▸ GOAL OF THE EXERCISE:
Look through the entries below and return all lines including the word "right".
------------------------------
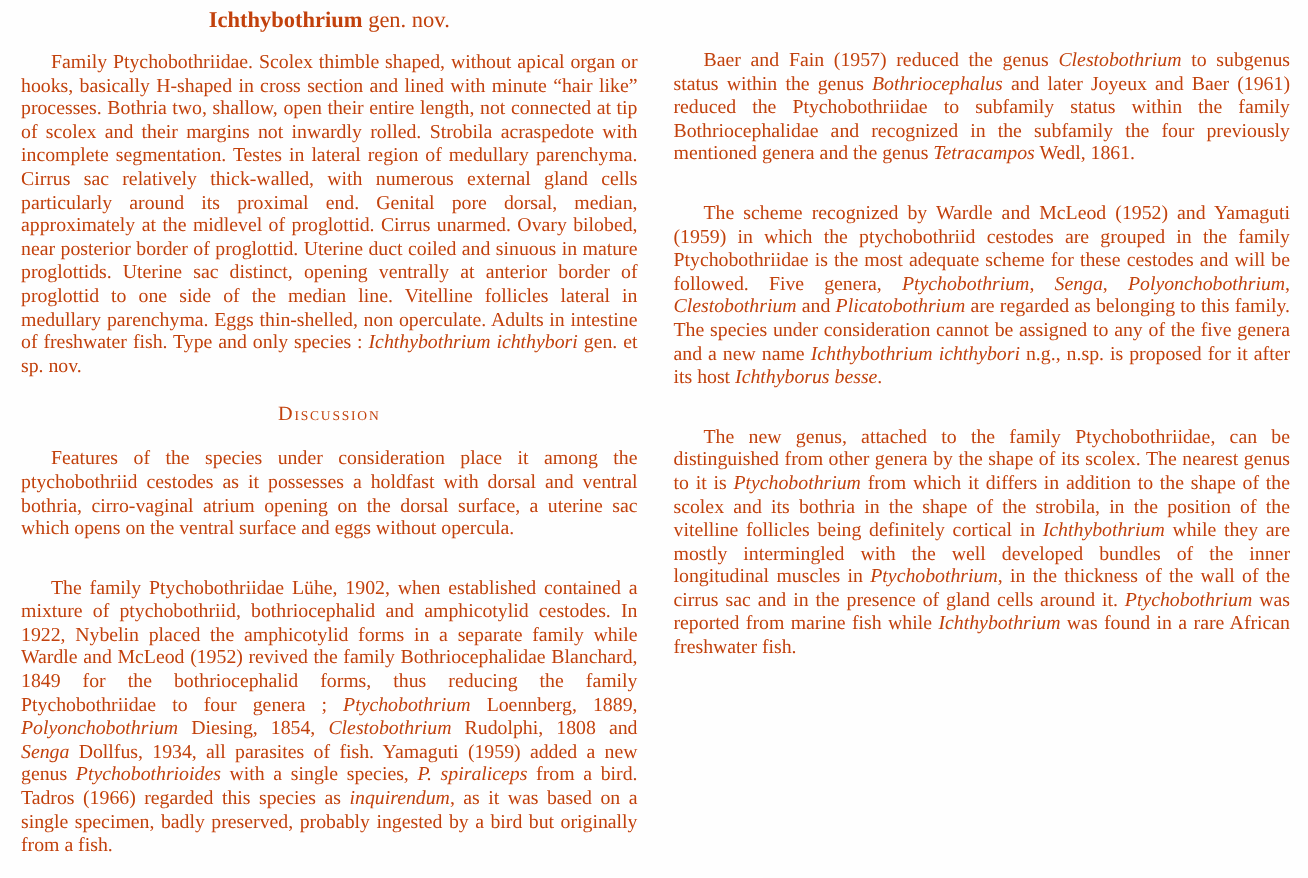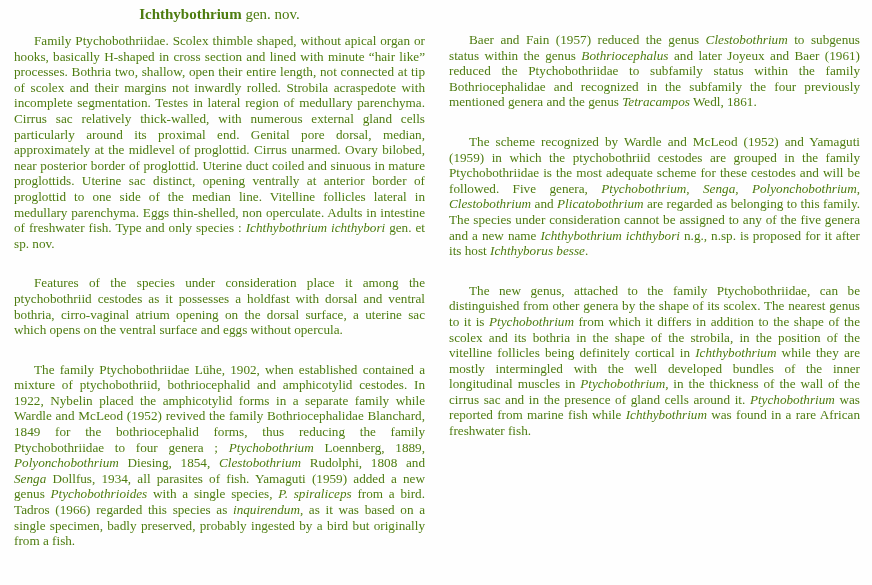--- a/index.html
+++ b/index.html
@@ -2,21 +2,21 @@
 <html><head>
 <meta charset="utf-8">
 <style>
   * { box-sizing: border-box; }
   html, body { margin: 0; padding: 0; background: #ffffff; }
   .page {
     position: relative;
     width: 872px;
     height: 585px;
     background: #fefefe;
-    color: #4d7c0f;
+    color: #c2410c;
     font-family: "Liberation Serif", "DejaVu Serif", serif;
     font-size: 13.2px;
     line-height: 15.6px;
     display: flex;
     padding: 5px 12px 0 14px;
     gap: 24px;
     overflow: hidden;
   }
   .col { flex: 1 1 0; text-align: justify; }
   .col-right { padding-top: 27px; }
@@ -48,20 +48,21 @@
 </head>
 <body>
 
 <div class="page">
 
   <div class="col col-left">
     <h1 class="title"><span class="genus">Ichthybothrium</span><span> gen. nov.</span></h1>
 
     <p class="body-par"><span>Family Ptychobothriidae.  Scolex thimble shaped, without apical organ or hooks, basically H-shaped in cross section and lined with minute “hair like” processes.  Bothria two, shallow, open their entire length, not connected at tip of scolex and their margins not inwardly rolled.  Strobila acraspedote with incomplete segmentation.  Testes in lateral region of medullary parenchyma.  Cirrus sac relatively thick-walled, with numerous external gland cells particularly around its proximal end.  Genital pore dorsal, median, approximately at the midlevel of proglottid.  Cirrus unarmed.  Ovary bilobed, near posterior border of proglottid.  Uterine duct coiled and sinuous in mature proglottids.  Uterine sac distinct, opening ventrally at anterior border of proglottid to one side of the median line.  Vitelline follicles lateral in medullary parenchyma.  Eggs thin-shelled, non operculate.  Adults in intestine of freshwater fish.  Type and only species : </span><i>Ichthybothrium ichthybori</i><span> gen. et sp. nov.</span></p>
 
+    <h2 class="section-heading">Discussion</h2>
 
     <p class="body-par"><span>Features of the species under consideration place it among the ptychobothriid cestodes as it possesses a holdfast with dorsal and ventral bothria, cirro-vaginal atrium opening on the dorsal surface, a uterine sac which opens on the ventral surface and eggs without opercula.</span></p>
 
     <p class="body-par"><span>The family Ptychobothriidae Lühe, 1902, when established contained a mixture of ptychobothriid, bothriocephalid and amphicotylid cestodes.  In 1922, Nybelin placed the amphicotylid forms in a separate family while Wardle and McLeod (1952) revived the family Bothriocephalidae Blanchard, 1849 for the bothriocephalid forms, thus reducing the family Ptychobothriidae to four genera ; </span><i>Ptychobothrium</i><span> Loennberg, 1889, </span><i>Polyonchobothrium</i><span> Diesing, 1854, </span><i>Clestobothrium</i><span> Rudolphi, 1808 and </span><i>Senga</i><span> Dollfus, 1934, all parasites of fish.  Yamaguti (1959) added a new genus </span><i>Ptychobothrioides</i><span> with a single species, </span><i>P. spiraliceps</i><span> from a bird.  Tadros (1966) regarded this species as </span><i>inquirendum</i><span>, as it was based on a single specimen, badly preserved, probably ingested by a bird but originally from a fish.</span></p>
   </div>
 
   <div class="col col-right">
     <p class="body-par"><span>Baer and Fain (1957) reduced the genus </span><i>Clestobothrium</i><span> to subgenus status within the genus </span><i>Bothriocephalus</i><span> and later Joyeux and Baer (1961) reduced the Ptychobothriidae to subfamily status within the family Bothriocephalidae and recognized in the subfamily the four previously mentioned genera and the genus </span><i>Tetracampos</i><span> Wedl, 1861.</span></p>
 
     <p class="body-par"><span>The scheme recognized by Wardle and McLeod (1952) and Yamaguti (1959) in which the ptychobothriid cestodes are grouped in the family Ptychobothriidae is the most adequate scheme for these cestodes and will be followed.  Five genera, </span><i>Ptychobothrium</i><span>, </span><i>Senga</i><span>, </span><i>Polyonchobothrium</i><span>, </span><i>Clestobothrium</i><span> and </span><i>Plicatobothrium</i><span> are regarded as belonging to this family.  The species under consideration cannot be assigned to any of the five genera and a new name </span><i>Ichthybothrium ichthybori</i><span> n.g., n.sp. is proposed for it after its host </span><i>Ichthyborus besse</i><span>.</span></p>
------------------------------
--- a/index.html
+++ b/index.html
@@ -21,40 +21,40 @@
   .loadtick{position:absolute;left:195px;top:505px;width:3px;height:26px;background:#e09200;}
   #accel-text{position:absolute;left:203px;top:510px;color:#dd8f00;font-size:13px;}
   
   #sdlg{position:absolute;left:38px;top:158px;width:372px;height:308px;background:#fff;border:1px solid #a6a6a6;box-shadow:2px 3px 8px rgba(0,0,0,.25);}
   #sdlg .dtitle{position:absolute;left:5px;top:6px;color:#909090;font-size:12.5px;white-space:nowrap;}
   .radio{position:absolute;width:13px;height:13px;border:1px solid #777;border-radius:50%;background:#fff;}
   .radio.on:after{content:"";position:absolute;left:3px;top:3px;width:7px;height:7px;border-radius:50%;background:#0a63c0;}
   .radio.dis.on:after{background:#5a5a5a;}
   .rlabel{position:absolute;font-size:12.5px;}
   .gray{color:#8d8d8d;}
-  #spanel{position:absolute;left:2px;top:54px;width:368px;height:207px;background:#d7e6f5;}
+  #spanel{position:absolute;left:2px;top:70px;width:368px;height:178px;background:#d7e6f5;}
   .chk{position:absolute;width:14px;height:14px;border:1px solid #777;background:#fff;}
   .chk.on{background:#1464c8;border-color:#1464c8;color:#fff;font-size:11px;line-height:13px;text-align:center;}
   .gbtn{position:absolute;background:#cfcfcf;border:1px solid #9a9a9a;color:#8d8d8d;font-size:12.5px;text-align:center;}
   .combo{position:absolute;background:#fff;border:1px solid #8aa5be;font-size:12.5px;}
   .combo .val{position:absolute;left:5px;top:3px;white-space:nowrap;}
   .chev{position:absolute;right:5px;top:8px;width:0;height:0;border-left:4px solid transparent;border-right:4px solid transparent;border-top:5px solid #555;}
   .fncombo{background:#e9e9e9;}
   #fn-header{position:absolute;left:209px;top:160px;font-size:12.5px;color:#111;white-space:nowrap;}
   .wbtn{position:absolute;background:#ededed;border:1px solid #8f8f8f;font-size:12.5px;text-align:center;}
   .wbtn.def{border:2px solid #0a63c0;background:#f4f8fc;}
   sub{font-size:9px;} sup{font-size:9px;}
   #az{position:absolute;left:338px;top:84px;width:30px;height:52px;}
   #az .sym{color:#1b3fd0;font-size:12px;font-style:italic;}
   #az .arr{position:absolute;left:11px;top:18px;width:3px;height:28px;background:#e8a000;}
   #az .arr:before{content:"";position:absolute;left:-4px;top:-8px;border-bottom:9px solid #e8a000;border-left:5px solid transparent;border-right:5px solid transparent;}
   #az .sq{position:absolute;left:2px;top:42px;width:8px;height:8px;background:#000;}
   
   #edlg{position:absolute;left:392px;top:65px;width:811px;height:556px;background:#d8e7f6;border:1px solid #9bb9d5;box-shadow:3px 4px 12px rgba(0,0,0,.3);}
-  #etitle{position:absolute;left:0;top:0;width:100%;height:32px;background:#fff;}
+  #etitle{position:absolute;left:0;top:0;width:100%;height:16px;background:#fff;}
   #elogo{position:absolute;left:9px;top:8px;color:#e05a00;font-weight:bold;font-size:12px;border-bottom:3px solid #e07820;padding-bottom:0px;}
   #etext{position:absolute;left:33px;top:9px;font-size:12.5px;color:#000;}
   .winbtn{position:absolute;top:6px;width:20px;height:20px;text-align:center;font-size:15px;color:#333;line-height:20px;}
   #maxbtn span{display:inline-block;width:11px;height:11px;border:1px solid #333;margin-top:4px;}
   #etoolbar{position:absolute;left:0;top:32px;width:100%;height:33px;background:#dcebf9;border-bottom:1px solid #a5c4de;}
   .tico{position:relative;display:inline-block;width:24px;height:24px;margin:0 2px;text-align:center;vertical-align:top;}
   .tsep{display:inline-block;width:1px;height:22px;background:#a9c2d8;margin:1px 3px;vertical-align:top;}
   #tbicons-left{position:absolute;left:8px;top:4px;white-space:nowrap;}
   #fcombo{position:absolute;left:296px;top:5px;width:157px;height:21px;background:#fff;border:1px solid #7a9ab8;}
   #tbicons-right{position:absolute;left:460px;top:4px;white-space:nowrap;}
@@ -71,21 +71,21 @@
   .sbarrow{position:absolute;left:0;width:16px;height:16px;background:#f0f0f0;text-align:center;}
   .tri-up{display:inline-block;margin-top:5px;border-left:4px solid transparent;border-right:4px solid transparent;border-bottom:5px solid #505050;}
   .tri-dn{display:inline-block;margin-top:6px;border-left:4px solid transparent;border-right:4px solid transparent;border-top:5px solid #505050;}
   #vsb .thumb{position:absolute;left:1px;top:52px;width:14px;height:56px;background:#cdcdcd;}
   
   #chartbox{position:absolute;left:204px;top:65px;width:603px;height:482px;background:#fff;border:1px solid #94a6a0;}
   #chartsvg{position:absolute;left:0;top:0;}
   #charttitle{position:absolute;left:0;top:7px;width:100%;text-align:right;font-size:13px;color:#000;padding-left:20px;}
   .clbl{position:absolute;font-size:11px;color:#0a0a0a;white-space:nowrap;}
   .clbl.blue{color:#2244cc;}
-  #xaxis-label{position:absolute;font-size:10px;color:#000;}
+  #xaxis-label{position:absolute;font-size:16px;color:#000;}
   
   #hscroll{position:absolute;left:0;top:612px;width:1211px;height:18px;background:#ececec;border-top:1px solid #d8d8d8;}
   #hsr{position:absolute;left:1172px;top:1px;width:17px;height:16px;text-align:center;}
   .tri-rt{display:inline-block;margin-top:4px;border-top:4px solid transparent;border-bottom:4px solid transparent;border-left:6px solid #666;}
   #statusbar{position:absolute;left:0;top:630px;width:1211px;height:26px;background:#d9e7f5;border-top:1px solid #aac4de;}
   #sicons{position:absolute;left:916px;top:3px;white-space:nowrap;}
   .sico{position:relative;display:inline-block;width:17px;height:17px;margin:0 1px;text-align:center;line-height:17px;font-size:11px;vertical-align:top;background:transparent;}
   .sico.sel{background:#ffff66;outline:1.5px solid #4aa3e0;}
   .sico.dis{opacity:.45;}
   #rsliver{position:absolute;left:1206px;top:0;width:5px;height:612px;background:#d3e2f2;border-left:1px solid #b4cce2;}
------------------------------
▸ ANSWER BOX:
   .col-right { padding-top: 27px; }
   <div class="col col-right">
   .chev{position:absolute;right:5px;top:8px;width:0;height:0;border-left:4px solid transparent;border-right:4px solid transparent;border-top:5px solid #555;}
   #az .arr:before{content:"";position:absolute;left:-4px;top:-8px;border-bottom:9px solid #e8a000;border-left:5px solid transparent;border-right:5px solid transparent;}
   #tbicons-right{position:absolute;left:460px;top:4px;white-space:nowrap;}
   .tri-up{display:inline-block;margin-top:5px;border-left:4px solid transparent;border-right:4px solid transparent;border-bottom:5px solid #505050;}
   .tri-dn{display:inline-block;margin-top:6px;border-left:4px solid transparent;border-right:4px solid transparent;border-top:5px solid #505050;}
   #charttitle{position:absolute;left:0;top:7px;width:100%;text-align:right;font-size:13px;color:#000;padding-left:20px;}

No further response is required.